[Opening DATA PROVIDED section]

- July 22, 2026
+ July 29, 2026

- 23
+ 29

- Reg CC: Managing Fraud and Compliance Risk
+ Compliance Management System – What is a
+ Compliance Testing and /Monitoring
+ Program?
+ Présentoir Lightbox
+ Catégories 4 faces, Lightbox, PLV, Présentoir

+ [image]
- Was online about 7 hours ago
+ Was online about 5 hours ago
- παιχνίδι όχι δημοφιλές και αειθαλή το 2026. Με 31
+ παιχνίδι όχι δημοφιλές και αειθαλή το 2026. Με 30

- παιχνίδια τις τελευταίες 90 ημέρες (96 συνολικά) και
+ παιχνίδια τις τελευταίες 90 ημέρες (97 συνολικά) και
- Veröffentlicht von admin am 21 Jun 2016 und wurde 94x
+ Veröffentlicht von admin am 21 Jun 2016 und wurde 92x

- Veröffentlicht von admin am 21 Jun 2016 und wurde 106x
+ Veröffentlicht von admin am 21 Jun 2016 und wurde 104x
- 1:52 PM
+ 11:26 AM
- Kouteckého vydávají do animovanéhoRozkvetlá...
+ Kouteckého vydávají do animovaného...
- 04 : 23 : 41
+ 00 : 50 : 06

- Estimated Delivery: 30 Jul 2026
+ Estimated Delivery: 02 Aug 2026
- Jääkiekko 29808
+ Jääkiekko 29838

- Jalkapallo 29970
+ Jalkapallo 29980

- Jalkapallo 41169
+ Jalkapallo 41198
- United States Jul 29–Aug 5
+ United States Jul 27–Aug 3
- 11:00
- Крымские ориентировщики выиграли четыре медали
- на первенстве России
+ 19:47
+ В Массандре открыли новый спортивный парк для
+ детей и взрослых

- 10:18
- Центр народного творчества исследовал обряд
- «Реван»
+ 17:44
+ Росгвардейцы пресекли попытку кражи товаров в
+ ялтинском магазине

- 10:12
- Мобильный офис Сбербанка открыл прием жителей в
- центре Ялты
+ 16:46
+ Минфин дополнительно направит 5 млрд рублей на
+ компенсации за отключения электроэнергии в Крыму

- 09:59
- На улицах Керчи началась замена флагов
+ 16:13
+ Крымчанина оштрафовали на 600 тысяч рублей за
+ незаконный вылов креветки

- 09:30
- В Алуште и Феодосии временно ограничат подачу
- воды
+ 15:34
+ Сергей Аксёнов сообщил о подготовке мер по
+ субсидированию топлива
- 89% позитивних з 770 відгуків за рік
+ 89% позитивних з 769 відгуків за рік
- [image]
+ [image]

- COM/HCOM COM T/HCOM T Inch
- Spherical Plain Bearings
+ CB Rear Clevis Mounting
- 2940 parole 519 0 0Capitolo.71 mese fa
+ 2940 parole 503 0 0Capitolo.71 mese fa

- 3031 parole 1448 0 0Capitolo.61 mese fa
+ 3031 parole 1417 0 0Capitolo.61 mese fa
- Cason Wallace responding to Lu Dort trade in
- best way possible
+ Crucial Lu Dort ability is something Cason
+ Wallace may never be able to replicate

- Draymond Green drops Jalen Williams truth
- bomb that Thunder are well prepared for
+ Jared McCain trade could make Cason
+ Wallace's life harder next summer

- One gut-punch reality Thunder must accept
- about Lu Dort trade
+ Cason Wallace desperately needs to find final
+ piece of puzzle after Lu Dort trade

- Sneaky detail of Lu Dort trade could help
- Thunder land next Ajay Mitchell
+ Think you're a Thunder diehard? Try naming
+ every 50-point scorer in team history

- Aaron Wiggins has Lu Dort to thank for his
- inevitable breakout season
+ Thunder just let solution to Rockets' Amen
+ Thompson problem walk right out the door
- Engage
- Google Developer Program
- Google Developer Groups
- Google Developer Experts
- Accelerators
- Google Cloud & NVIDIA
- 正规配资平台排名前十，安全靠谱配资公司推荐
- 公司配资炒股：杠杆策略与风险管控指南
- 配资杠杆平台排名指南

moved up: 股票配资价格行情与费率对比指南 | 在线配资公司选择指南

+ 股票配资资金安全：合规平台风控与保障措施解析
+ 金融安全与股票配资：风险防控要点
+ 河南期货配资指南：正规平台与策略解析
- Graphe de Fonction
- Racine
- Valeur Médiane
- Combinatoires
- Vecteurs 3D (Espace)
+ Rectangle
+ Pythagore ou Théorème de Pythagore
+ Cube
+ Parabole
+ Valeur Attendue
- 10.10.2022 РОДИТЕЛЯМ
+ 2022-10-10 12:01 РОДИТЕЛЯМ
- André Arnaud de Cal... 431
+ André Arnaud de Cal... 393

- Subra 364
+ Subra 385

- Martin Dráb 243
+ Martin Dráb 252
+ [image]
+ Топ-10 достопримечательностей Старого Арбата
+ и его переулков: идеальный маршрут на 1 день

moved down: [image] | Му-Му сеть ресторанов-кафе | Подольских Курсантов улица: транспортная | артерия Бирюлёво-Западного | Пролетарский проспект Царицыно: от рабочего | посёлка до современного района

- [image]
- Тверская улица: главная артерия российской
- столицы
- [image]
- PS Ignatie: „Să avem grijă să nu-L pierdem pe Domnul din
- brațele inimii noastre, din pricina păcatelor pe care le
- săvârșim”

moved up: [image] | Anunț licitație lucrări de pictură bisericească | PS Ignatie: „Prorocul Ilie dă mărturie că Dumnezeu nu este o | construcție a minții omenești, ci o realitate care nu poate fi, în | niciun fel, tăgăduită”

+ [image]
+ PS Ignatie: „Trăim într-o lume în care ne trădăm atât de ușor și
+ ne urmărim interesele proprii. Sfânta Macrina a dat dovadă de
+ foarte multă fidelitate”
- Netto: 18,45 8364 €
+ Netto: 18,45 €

[Closing DATA PROVIDED section]

Repeat each line above exactly as written.

— EXERCISE RESPONSE —
- July 22, 2026
+ July 29, 2026

- 23
+ 29

- Reg CC: Managing Fraud and Compliance Risk
+ Compliance Management System – What is a
+ Compliance Testing and /Monitoring
+ Program?
+ Présentoir Lightbox
+ Catégories 4 faces, Lightbox, PLV, Présentoir

+ [image]
- Was online about 7 hours ago
+ Was online about 5 hours ago
- παιχνίδι όχι δημοφιλές και αειθαλή το 2026. Με 31
+ παιχνίδι όχι δημοφιλές και αειθαλή το 2026. Με 30

- παιχνίδια τις τελευταίες 90 ημέρες (96 συνολικά) και
+ παιχνίδια τις τελευταίες 90 ημέρες (97 συνολικά) και
- Veröffentlicht von admin am 21 Jun 2016 und wurde 94x
+ Veröffentlicht von admin am 21 Jun 2016 und wurde 92x

- Veröffentlicht von admin am 21 Jun 2016 und wurde 106x
+ Veröffentlicht von admin am 21 Jun 2016 und wurde 104x
- 1:52 PM
+ 11:26 AM
- Kouteckého vydávají do animovanéhoRozkvetlá...
+ Kouteckého vydávají do animovaného...
- 04 : 23 : 41
+ 00 : 50 : 06

- Estimated Delivery: 30 Jul 2026
+ Estimated Delivery: 02 Aug 2026
- Jääkiekko 29808
+ Jääkiekko 29838

- Jalkapallo 29970
+ Jalkapallo 29980

- Jalkapallo 41169
+ Jalkapallo 41198
- United States Jul 29–Aug 5
+ United States Jul 27–Aug 3
- 11:00
- Крымские ориентировщики выиграли четыре медали
- на первенстве России
+ 19:47
+ В Массандре открыли новый спортивный парк для
+ детей и взрослых

- 10:18
- Центр народного творчества исследовал обряд
- «Реван»
+ 17:44
+ Росгвардейцы пресекли попытку кражи товаров в
+ ялтинском магазине

- 10:12
- Мобильный офис Сбербанка открыл прием жителей в
- центре Ялты
+ 16:46
+ Минфин дополнительно направит 5 млрд рублей на
+ компенсации за отключения электроэнергии в Крыму

- 09:59
- На улицах Керчи началась замена флагов
+ 16:13
+ Крымчанина оштрафовали на 600 тысяч рублей за
+ незаконный вылов креветки

- 09:30
- В Алуште и Феодосии временно ограничат подачу
- воды
+ 15:34
+ Сергей Аксёнов сообщил о подготовке мер по
+ субсидированию топлива
- 89% позитивних з 770 відгуків за рік
+ 89% позитивних з 769 відгуків за рік
- [image]
+ [image]

- COM/HCOM COM T/HCOM T Inch
- Spherical Plain Bearings
+ CB Rear Clevis Mounting
- 2940 parole 519 0 0Capitolo.71 mese fa
+ 2940 parole 503 0 0Capitolo.71 mese fa

- 3031 parole 1448 0 0Capitolo.61 mese fa
+ 3031 parole 1417 0 0Capitolo.61 mese fa
- Cason Wallace responding to Lu Dort trade in
- best way possible
+ Crucial Lu Dort ability is something Cason
+ Wallace may never be able to replicate

- Draymond Green drops Jalen Williams truth
- bomb that Thunder are well prepared for
+ Jared McCain trade could make Cason
+ Wallace's life harder next summer

- One gut-punch reality Thunder must accept
- about Lu Dort trade
+ Cason Wallace desperately needs to find final
+ piece of puzzle after Lu Dort trade

- Sneaky detail of Lu Dort trade could help
- Thunder land next Ajay Mitchell
+ Think you're a Thunder diehard? Try naming
+ every 50-point scorer in team history

- Aaron Wiggins has Lu Dort to thank for his
- inevitable breakout season
+ Thunder just let solution to Rockets' Amen
+ Thompson problem walk right out the door
- Engage
- Google Developer Program
- Google Developer Groups
- Google Developer Experts
- Accelerators
- Google Cloud & NVIDIA
- 正规配资平台排名前十，安全靠谱配资公司推荐
- 公司配资炒股：杠杆策略与风险管控指南
- 配资杠杆平台排名指南

moved up: 股票配资价格行情与费率对比指南 | 在线配资公司选择指南

+ 股票配资资金安全：合规平台风控与保障措施解析
+ 金融安全与股票配资：风险防控要点
+ 河南期货配资指南：正规平台与策略解析
- Graphe de Fonction
- Racine
- Valeur Médiane
- Combinatoires
- Vecteurs 3D (Espace)
+ Rectangle
+ Pythagore ou Théorème de Pythagore
+ Cube
+ Parabole
+ Valeur Attendue
- 10.10.2022 РОДИТЕЛЯМ
+ 2022-10-10 12:01 РОДИТЕЛЯМ
- André Arnaud de Cal... 431
+ André Arnaud de Cal... 393

- Subra 364
+ Subra 385

- Martin Dráb 243
+ Martin Dráb 252
+ [image]
+ Топ-10 достопримечательностей Старого Арбата
+ и его переулков: идеальный маршрут на 1 день

moved down: [image] | Му-Му сеть ресторанов-кафе | Подольских Курсантов улица: транспортная | артерия Бирюлёво-Западного | Пролетарский проспект Царицыно: от рабочего | посёлка до современного района

- [image]
- Тверская улица: главная артерия российской
- столицы
- [image]
- PS Ignatie: „Să avem grijă să nu-L pierdem pe Domnul din
- brațele inimii noastre, din pricina păcatelor pe care le
- săvârșim”

moved up: [image] | Anunț licitație lucrări de pictură bisericească | PS Ignatie: „Prorocul Ilie dă mărturie că Dumnezeu nu este o | construcție a minții omenești, ci o realitate care nu poate fi, în | niciun fel, tăgăduită”

+ [image]
+ PS Ignatie: „Trăim într-o lume în care ne trădăm atât de ușor și
+ ne urmărim interesele proprii. Sfânta Macrina a dat dovadă de
+ foarte multă fidelitate”
- Netto: 18,45 8364 €
+ Netto: 18,45 €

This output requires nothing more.